燕飞努力地瞪大着眼睛,她看不见镜子里的自己表情有多诡异,眼睛瞪得几乎眼珠一转就会从眼眶里掉出来。
好多雾气——
所有的一切都布满了蒙白,她什么都看不清楚了,她恐惧至极,站起身来四处摸索,只感觉碰倒了很多东西,此起彼伏的倒击声响在空洞的房间里,就像敲击在她的心坎上。
“不会的——我的眼睛——我的眼睛不会看不见的——”燕飞惊恐地推着墙面,直到她摸到了窗户,奋力地推开窗,只感觉到眼前一亮,却仍旧看不清楚外面的景象。
“当啷”一声,什么东西掉在了地上,在安静的院子里显得突兀异常。
“爹?是不是你回来了?”燕飞鬼使神差地叫了一句。
她竖着耳朵,听到隐隐中有人在压着声音笑,悲凉又残忍。
“是谁?是谁在哪里?”燕飞侧着耳朵往声音的来源走去。
没有声音,一点声音都没有,连门上时不时会摇下的铜铃也没有任何声息。
但是燕飞却总觉得有人站在院子的某个地方,她感觉后背阴冷——如果真的有人在这里,谁会这么无聊在这个节骨眼上吓她?还是……还是这个人,根本就不是人……
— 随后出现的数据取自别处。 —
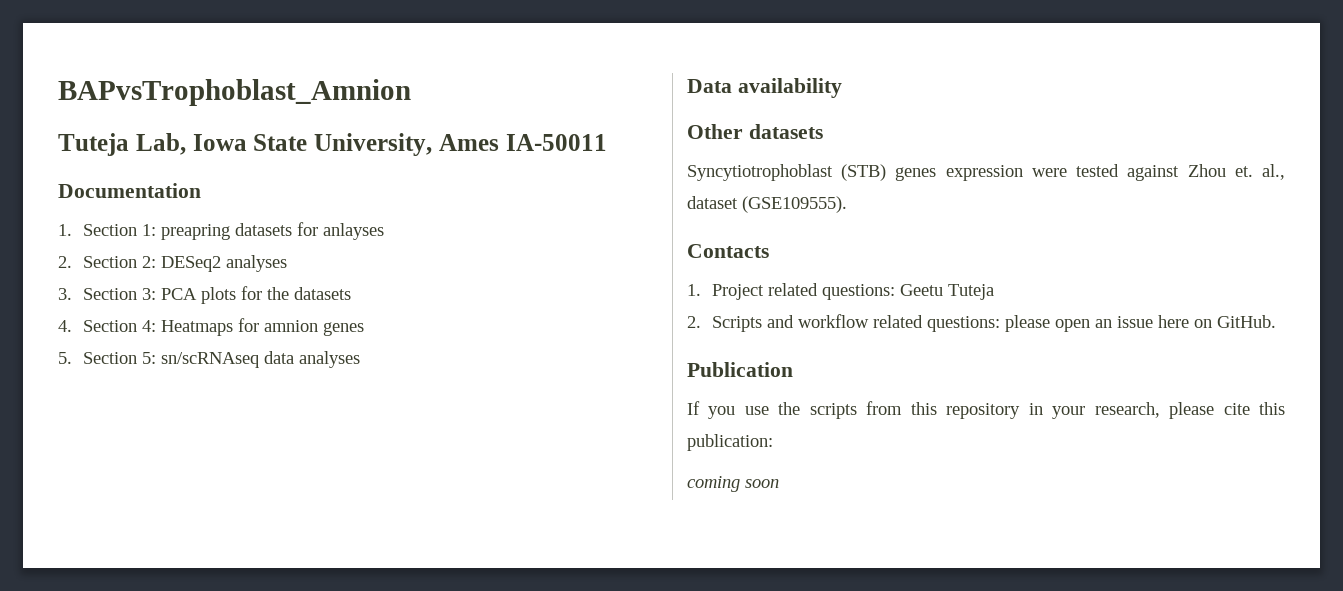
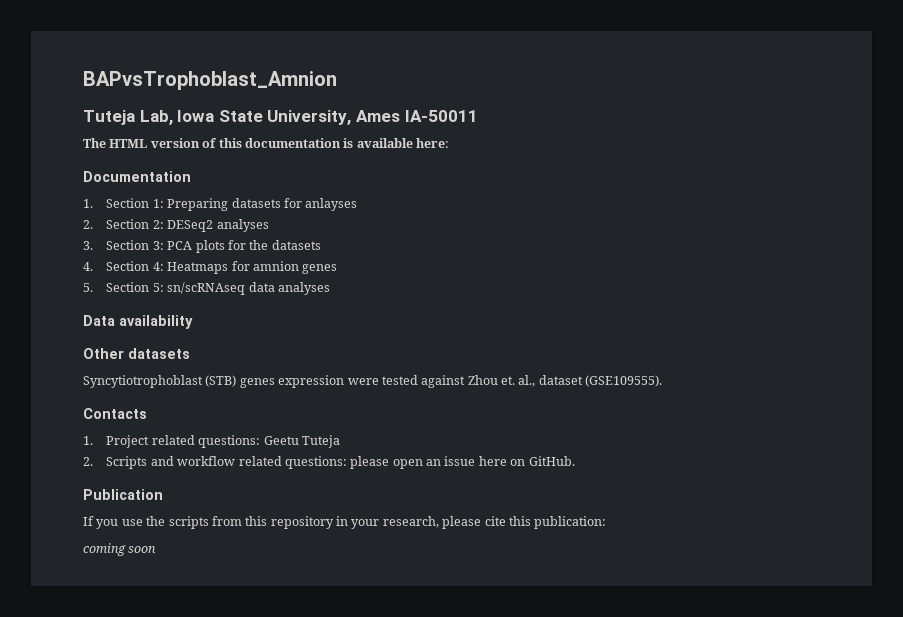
+ The HTML version of this documentation is available here:
- 1. Section 1: preapring datasets for anlayses
+ 1. Section 1: Preparing datasets for anlayses

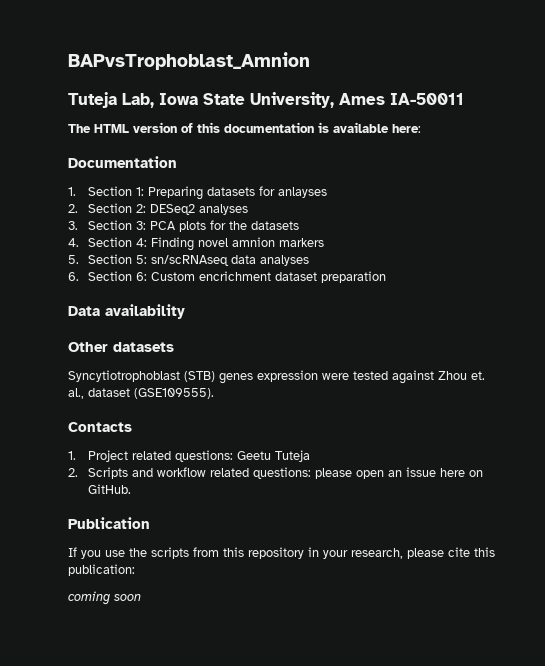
- 4. Section 4: Heatmaps for amnion genes
+ 4. Section 4: Finding novel amnion markers
+ 6. Section 6: Custom encrichment dataset preparation

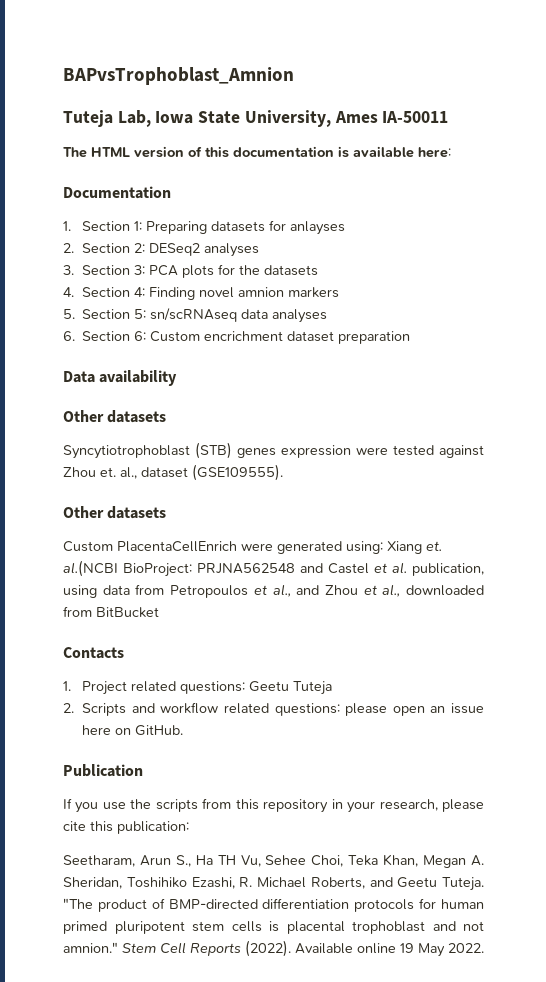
  Syncytiotrophoblast (STB) genes expression were tested against Zhou et. al., dataset (GSE109555).
+ Other datasets
+ Custom PlacentaCellEnrich were generated using: Xiang et. al.(NCBI BioProject: PRJNA562548 and Castel et al. publication, using data from Petropoulos et al., and Zhou et al., downloaded from BitBucket
- coming soon
+ Seetharam, Arun S., Ha TH Vu, Sehee Choi, Teka Khan, Megan A. Sheridan, Toshihiko Ezashi, R. Michael Roberts, and Geetu Tuteja. "The product of BMP-directed differentiation protocols for human primed pluripotent stem cells is placental trophoblast and not amnion." Stem Cell Reports (2022). Available online 19 May 2022.

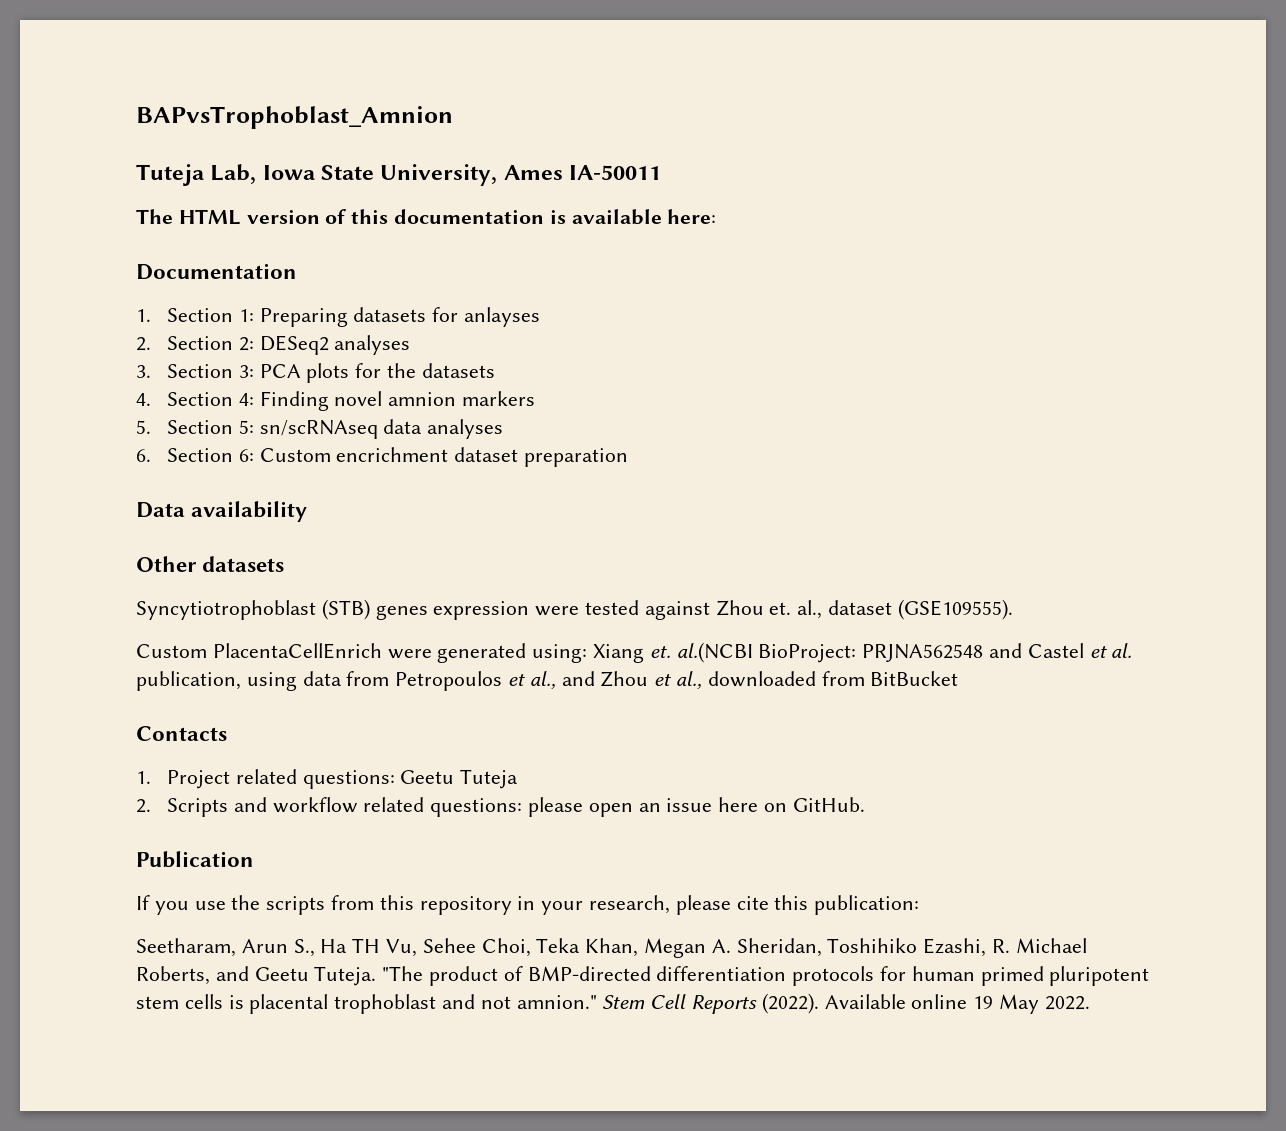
  Syncytiotrophoblast (STB) genes expression were tested against Zhou et. al., dataset (GSE109555).
- Other datasets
“你在这里干什么?”门口突然响起韩三笑的声音,吓了她一大跳,也让她瞬间安心下来。
“我——我听到有声音,出来看一看——”燕飞回答道。
“我没问你——我问你在这里干什么?!”韩三笑的声音显得很冷酷,他的话在眼睛看不清的燕飞听来非常矛盾。
他在跟谁说话?
难道这院子里面,真的还有其他人?
果然——
“我为什么不能在这里?”身后又响起了一个年轻男人的声音,原来院子里真的一直有人,却一直沉默地看着她一个人像无头苍蝇一样恐惧地打转!
“那你为什么能在这里?”韩三笑又问。
“这是我的家,我在这里需要别人同意么?”
燕错!他是那个来送信的少年,燕错!
燕飞全身僵硬,瑟瑟发抖,莫名的害怕这个阴冷寡言的少年。她努力瞪着眼睛寻找院子里说话的那个人,只隐约感到门框边上有道黯蓝色的影子,一动不动地贴门而立,安静得连呼吸都没有。
“信的真假我们还需要时间判定,你还真以为自己是这里的半个主人?”韩三笑没了往日嬉皮无赖的轻松,干巴巴道。
“那你需要多久判定?”燕错道。
“自然是要找到燕伯父从前的手记,或者找到熟知燕伯父笔迹的人,虽然燕家不是什么大户人家,但血脉之事,郑重其事点不算过份吧,难道阿猫阿狗送封信,这儿就都得多认得弟弟或妹妹么?”